Kendinizi şunları söylerken yakalıyor musunuz?
"Onu mutlaka geri almalıyım."
"Gidip başkasıyla birlikte olursa dayanamam."
"Ne yaparsa yapsın, onu seviyorum." Ne yaparsa yapsın cümlesi, bunların arasında en tehlikeli olanı aslında. Karşılıksız bir sevgi uğruna hırs yapmakla, koşulsuz sevgi duymak arasında fark var. Ve biz bunu ayırt etmeliyiz. Koşulsuz sevgi, bir insanı özgür bırakabilmeyi gerektirir. Bir insan uzakta da sevilebilir. Ama ne yaparsa yapsın, yine de bir sınır çizmiyorsam, ona hak etmediği bir ilgi veriyorsam, sonunda muhakkak acı çeken ben olurum. Bu sevgiyi taşıyamayacağı için karşımdaki bir akrep gibi gelir ve önce beni sokar. Ya aldatır ya saldırır ya da kaçar. Bu ipuçlarını çok iyi okumamız lazım.

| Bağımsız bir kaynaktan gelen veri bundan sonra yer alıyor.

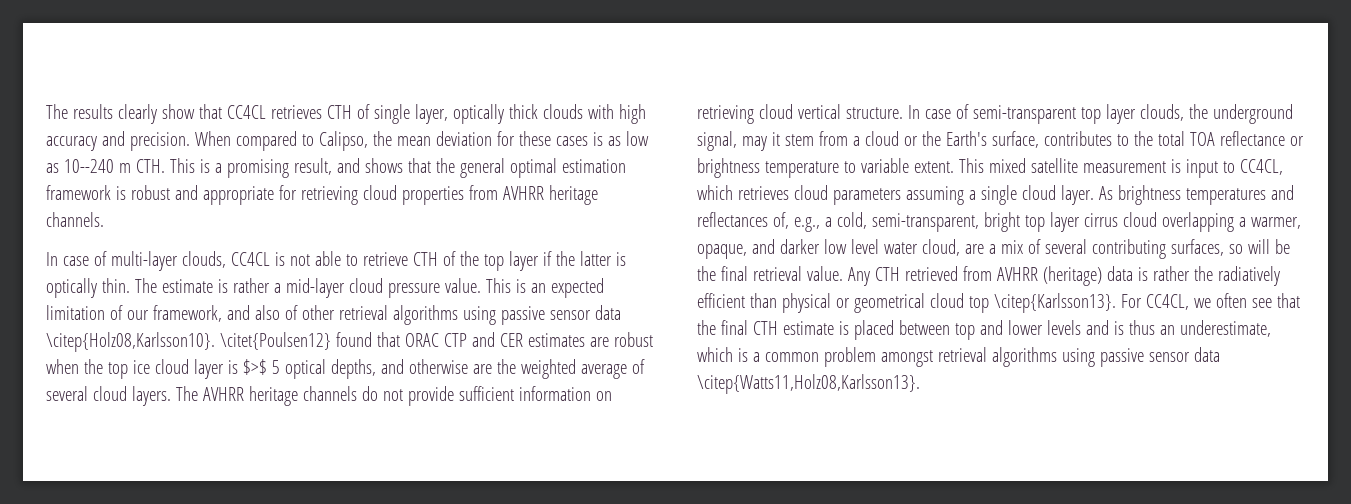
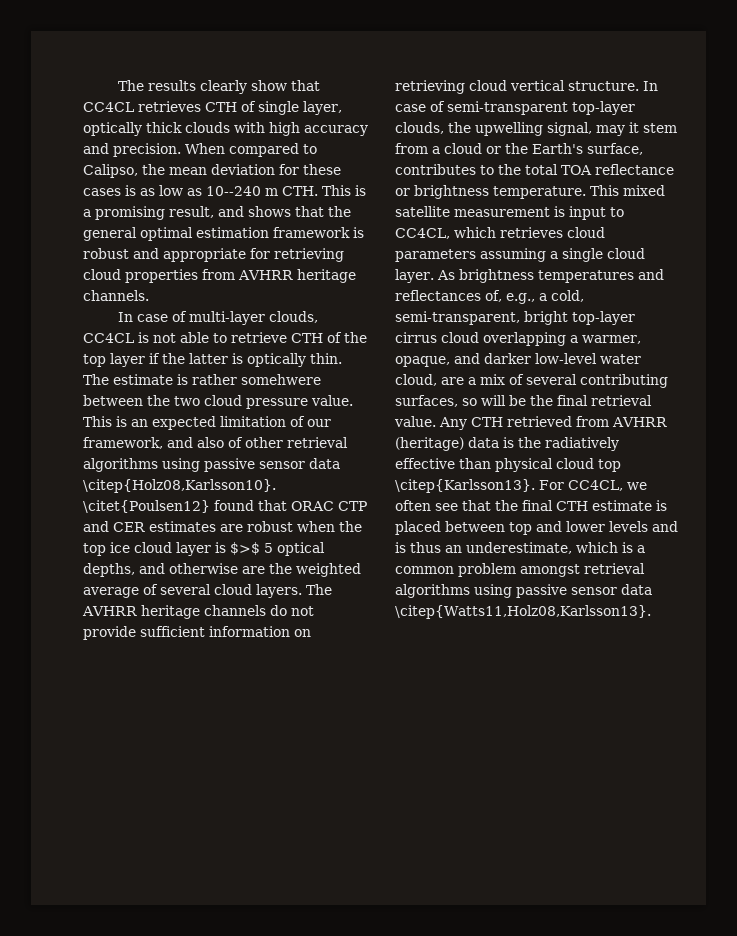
- The estimate is rather a mid-layer cloud pressure value.
+ The estimate is rather somehwere between the two cloud pressure value.
- In case of semi-transparent top layer clouds, the underground signal, may it stem from a cloud or the Earth's surface, contributes to the total TOA reflectance or brightness temperature to variable extent.
+ In case of semi-transparent top-layer clouds, the upwelling signal, may it stem from a cloud or the Earth's surface, contributes to the total TOA reflectance or brightness temperature.
- As brightness temperatures and reflectances of, e.g., a cold, semi-transparent, bright top layer cirrus cloud overlapping a warmer, opaque, and darker low level water cloud, are a mix of several contributing surfaces, so will be the final retrieval value.
+ As brightness temperatures and reflectances of, e.g., a cold, semi-transparent, bright top-layer cirrus cloud overlapping a warmer, opaque, and darker low-level water cloud, are a mix of several contributing surfaces, so will be the final retrieval value.
- Any CTH retrieved from AVHRR (heritage) data is rather the radiatively efficient than physical or geometrical cloud top \citep{Karlsson13}.
+ Any CTH retrieved from AVHRR (heritage) data is the radiatively effective than physical cloud top \citep{Karlsson13}.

En acil çözüm: Kendi içinizde netleşmek
1. Öncelikle bir kağıt ve kalem alın elinize. İçinizdeki hırslı kimliği konuşturun ve onun söylemek istediklerini sansürsüzce yazın.
2. Her duygu çift kutupludur. Bir ucu "Ben mükemmel bir insanım, beni nasıl istemez?" derken, zıt kutup "Ben çok başarısız biriyim. Kimse benimle kalmaz. Beceremiyorum," diye düşünür. Öyleyse önce kendini mükemmel zanneden kimliği, sonra da başarısız bulanı karşılıklı konuşturacak şekilde bir yazı yazın. Bir onun yerine geçip odaklanın, bir diğerinin... Bu iki kimlik zaten sizin iç sesinizdir. İkisi birbiriyle uzlaşırsa, bir anda kafanızın netleştiğini fark edersiniz. Ve işte o an artık hırsınız makul bir seviyeye iner. Artık mantığınızın sesini dinleyebileceğiniz hale gelirsiniz. İşte tam o zaman, yeniden bu yazıyı okuyun. Bu kez uygulayabileceksiniz.
Hırs yüzünden ayrılamadığımı nasıl anlarım?
Zaten o kendisini saklamak için pek çok oyun biliyor. Hep bir kuzu maskesinin ardına sığınıyor...
1. Partnerinizin kabul edilemeyecek kusurlarını görmezden geliyorsanız;
2. Sevdiğiniz kişi sizden uzaklaşmaya başlıyor ve siz de buna dayanamıyorsanız;
3. "Kimse beni bırakamaz, ben bırakırım," diyorsanız;
4. Kendinizi başarısız hissediyorsanız...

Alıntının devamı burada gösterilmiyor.